Je voudrais traduire: *Je te vois venir avec ton air innocent.*

Est-ce ... Ti vedo venire con l'aria innocente?


----------



## underhouse

Ti vedo venire con la tua aria innocente?


----------



## Freigeist

Un'altra proposta: "Ti devo arrivare con quella tua aria innocente..." Credo che così si aggiunga un po' di enfasi sul fatto che la persona in questione sembra innocente, ma non lo è...


----------



## Necsus

Freigeist said:


> Un'altra proposta: "Ti *vedo* arrivare con quella tua aria innocente..." Credo che così si aggiunga un po' di enfasi sul fatto che la persona in questione sembra innocente, ma non lo è...


----------



## Schrodinger's_Cat

Grazie tante a tutti per il vostro aiuto!

J'aimerais traduire *Ne fais pas l'innocent, je sais que tu es au courant de toute l'histoire.*

Est-ce ... Non fare l'innocente, so che sei al corrente di tutta la storia ?


----------



## Freigeist

Necsus said:


> Originally Posted by *Freigeist*
> Un'altra proposta: "Ti *vedo* arrivare con quella tua aria innocente..." Credo che così si aggiunga un po' di enfasi sul fatto che la persona in questione sembra innocente, ma non lo è...
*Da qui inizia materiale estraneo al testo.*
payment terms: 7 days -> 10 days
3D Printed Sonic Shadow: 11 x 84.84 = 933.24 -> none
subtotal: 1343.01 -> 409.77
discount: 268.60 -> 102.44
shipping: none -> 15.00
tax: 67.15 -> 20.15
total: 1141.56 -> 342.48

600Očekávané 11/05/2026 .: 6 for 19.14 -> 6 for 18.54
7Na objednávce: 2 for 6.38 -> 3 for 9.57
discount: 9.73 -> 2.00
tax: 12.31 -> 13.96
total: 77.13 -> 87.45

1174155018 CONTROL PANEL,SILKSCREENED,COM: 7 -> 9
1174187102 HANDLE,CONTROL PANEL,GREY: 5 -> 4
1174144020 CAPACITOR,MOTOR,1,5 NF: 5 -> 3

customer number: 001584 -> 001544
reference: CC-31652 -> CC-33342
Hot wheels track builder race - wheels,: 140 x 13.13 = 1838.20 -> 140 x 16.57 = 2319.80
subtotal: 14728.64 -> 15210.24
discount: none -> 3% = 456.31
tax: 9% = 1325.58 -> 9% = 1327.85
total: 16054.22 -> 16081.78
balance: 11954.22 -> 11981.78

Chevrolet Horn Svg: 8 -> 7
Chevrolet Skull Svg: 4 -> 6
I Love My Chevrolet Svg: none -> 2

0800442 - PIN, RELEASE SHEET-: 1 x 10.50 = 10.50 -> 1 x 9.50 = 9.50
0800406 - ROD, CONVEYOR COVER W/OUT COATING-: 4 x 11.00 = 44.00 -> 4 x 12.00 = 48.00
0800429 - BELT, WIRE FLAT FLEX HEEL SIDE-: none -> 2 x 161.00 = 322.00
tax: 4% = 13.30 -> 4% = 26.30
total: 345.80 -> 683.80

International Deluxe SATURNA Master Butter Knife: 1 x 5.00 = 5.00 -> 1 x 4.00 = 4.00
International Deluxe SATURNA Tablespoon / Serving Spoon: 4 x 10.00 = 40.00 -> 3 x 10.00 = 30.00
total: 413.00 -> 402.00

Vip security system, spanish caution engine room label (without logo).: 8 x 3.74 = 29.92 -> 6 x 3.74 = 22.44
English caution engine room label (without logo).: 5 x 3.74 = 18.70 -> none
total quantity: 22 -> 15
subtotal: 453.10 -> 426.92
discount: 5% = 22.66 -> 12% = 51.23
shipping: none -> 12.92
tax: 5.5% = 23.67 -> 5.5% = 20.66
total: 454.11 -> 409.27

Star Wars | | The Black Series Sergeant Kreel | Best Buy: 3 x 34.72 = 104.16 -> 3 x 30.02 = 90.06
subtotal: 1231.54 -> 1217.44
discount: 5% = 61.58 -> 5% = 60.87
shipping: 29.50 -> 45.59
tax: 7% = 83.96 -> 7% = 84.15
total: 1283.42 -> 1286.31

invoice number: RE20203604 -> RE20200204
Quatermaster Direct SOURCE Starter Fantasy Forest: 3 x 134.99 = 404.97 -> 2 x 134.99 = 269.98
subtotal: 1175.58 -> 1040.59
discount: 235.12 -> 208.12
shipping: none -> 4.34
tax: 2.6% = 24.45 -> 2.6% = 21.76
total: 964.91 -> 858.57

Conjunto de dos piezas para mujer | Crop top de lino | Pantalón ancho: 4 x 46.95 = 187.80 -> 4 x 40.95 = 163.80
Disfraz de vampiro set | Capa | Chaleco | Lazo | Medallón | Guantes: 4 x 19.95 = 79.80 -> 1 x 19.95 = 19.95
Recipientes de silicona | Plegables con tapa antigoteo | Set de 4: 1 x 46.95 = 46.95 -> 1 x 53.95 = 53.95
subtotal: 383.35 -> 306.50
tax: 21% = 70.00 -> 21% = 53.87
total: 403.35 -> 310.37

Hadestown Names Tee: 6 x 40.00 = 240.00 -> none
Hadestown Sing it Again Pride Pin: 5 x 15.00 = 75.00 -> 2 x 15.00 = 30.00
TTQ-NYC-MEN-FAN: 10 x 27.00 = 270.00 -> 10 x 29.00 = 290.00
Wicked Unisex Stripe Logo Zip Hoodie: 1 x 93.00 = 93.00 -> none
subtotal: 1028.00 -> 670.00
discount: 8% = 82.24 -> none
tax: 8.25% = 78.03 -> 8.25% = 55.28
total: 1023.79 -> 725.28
Ops! Sarà che sto diventando dislessica? 
Merci, Necsus!


----------



## underhouse

BenVitale said:


> Grazie tante a tutti per il vostro aiuto!
> 
> J'aimerais traduire *Ne fais pas l'innocent, je sais que tu es au courant de toute l'histoire.*
> 
> Est-ce ... Non fare l'innocente, so che sei al corrente di tutta la storia ?


 
Penso che direi:

_Non fare il finto tonto, so che sei al corrente di tutta la storia!_


----------



## matoupaschat

underhouse said:


> Penso che direi:
> 
> _Non fare il finto tonto, so che sei al corrente di tutta la storia!_


 
 . Anch'io direi cosí, ma con la differenza che a me ci sarebbe voluta un'ora intera per ritrovarla in un lontano meandro della mia (labile) memoria  .


----------